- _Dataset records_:
::::
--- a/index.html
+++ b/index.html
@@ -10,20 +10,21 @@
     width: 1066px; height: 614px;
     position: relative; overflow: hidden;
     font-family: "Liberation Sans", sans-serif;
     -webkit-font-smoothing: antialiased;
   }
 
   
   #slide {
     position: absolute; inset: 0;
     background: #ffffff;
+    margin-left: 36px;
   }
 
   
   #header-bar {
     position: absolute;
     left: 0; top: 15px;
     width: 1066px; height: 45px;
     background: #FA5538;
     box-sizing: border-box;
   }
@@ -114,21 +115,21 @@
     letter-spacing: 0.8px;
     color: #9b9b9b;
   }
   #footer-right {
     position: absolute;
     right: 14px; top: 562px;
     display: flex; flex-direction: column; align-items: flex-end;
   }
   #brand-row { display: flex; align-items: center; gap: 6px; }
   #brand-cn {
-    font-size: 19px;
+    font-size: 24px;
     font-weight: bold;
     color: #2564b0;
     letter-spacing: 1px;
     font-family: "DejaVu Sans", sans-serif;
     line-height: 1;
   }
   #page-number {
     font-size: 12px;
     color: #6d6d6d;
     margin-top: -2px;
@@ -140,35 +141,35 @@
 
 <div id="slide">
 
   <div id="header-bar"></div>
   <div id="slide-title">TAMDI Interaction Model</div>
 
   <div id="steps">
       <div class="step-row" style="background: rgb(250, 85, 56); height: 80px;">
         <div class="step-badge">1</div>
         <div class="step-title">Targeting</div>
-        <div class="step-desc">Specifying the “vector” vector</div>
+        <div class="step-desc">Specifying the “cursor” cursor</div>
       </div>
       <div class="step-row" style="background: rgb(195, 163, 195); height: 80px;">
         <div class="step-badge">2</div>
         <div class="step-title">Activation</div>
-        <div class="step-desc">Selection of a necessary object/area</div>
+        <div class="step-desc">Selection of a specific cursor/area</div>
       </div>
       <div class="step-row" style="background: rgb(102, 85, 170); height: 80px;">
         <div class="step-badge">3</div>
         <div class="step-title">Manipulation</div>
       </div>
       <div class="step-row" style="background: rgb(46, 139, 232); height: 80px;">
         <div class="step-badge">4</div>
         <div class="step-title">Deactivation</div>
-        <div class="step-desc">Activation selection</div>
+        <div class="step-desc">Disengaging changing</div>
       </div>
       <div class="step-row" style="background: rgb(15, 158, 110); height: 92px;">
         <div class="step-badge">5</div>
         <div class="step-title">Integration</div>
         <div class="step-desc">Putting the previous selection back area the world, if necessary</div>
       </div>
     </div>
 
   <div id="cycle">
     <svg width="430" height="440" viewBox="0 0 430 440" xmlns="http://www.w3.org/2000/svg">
::::
- _ACTIVITY_: Reproduce each entry above character for character.

- _SOLUTION TO THE EXERCISE_:
--- a/index.html
+++ b/index.html
@@ -10,20 +10,21 @@
     width: 1066px; height: 614px;
     position: relative; overflow: hidden;
     font-family: "Liberation Sans", sans-serif;
     -webkit-font-smoothing: antialiased;
   }
 
   
   #slide {
     position: absolute; inset: 0;
     background: #ffffff;
+    margin-left: 36px;
   }
 
   
   #header-bar {
     position: absolute;
     left: 0; top: 15px;
     width: 1066px; height: 45px;
     background: #FA5538;
     box-sizing: border-box;
   }
@@ -114,21 +115,21 @@
     letter-spacing: 0.8px;
     color: #9b9b9b;
   }
   #footer-right {
     position: absolute;
     right: 14px; top: 562px;
     display: flex; flex-direction: column; align-items: flex-end;
   }
   #brand-row { display: flex; align-items: center; gap: 6px; }
   #brand-cn {
-    font-size: 19px;
+    font-size: 24px;
     font-weight: bold;
     color: #2564b0;
     letter-spacing: 1px;
     font-family: "DejaVu Sans", sans-serif;
     line-height: 1;
   }
   #page-number {
     font-size: 12px;
     color: #6d6d6d;
     margin-top: -2px;
@@ -140,35 +141,35 @@
 
 <div id="slide">
 
   <div id="header-bar"></div>
   <div id="slide-title">TAMDI Interaction Model</div>
 
   <div id="steps">
       <div class="step-row" style="background: rgb(250, 85, 56); height: 80px;">
         <div class="step-badge">1</div>
         <div class="step-title">Targeting</div>
-        <div class="step-desc">Specifying the “vector” vector</div>
+        <div class="step-desc">Specifying the “cursor” cursor</div>
       </div>
       <div class="step-row" style="background: rgb(195, 163, 195); height: 80px;">
         <div class="step-badge">2</div>
         <div class="step-title">Activation</div>
-        <div class="step-desc">Selection of a necessary object/area</div>
+        <div class="step-desc">Selection of a specific cursor/area</div>
       </div>
       <div class="step-row" style="background: rgb(102, 85, 170); height: 80px;">
         <div class="step-badge">3</div>
         <div class="step-title">Manipulation</div>
       </div>
       <div class="step-row" style="background: rgb(46, 139, 232); height: 80px;">
         <div class="step-badge">4</div>
         <div class="step-title">Deactivation</div>
-        <div class="step-desc">Activation selection</div>
+        <div class="step-desc">Disengaging changing</div>
       </div>
       <div class="step-row" style="background: rgb(15, 158, 110); height: 92px;">
         <div class="step-badge">5</div>
         <div class="step-title">Integration</div>
         <div class="step-desc">Putting the previous selection back area the world, if necessary</div>
       </div>
     </div>
 
   <div id="cycle">
     <svg width="430" height="440" viewBox="0 0 430 440" xmlns="http://www.w3.org/2000/svg">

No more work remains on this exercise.